Hi all,does anybody have an ideal how to get the clutch bell or housing off a homelite model UT15039 ST-185 trimmer,I've got the shaft housing off I know that the shaft or trimmer head turns to the right when its running so i constrict movement of the piston by putting some starter rope in the spark plug hole,then I use a T-25 star screwdiver I picked up from a NAPA auto store,just to note to you guys out there,just any T drive won't work to reach the star screw that holds the clutch bell or housing in place,most are fatter at the shaft and won't fit in the square hole the shaft goes into,but NAPA has a driver that has the same diameter as the star end itself,the reason I explained this thing about this driver, a small engine mechanic told me I'd have to order this T 25 from Briggs,and I'd just guess it would cost me more than I wanted to pay,so I hope this will save you few more trips than I had to make to find the right one,so enough of that,anyway I turn the screw opposite of the shaft rotation ,it turns but dont come out,and the clutch bell does'nt come off either,so i ask where to now,the weeds around here are growng fast and the wife is asking when is it going to be fixed , any ideals will be greatly appeciated


----------



## 30yearTech (Sep 14, 2006)

The screw should unscrew counter clock wise.
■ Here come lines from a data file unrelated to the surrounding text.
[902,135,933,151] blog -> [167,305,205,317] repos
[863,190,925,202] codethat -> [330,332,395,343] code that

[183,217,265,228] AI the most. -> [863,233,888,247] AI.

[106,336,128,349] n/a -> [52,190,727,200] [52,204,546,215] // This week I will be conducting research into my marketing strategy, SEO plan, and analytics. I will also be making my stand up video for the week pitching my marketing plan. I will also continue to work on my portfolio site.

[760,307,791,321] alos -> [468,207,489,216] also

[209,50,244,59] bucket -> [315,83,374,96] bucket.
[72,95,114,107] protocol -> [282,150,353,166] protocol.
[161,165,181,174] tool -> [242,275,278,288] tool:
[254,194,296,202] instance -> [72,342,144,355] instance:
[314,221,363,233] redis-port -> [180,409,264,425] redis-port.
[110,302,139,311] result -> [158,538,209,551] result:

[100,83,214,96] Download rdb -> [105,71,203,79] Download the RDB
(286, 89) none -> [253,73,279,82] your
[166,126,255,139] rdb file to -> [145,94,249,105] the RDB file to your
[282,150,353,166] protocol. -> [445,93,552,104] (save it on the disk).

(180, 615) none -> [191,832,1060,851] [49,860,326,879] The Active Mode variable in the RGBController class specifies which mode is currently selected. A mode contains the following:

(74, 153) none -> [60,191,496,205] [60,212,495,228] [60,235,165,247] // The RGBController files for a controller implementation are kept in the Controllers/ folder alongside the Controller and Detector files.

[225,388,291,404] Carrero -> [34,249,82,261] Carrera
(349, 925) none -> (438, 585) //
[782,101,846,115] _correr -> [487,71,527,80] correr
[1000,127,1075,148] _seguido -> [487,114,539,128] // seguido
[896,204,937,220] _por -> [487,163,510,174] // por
It does not come out of the clutch drum. Are you sure the engine is not turning? Otherwise I would suspect that the retaining screw may be stripped in the shaft.


----------



## Dave_55 (Jul 30, 2009)

Ya Iam sure the engine is not turning,its really been a pain lol


----------



## Dave_55 (Jul 30, 2009)

can it somehow be pulled off?


----------



## 30yearTech (Sep 14, 2006)

you might try pulling up on the clutch drum, while turning the screw. You may get it to pull off.

good luck!!


----------



## Dave_55 (Jul 30, 2009)

Thanks we'll do,if that don't work the only thing left is drill the screw head out


----------



## Dave_55 (Jul 30, 2009)

*Hi again Tech*

Well I found out what the problem was about the screw,someway the new T-25 screw driver I bought from NAPA I was all up for joy of finding,well...lol it was a dud my son 12 year old son was giving me a hand ,and happened to notice and said Dad the screw driver shafts not moving but the handle is so I looked at it and notice the clear bubbles in the handle,so thats a big $8.00 dollars coming back,so I happened to find an old driver I'd had a long time,simply took the hand grinder to it to make it fit in the square shaft hole and turned it left and it was off in minutes,good thing i decided to take the front apart the magneto really needed cleaned bad,so I thought you'd want to know how it came out,thanks again Tech for the advise. Dave


----------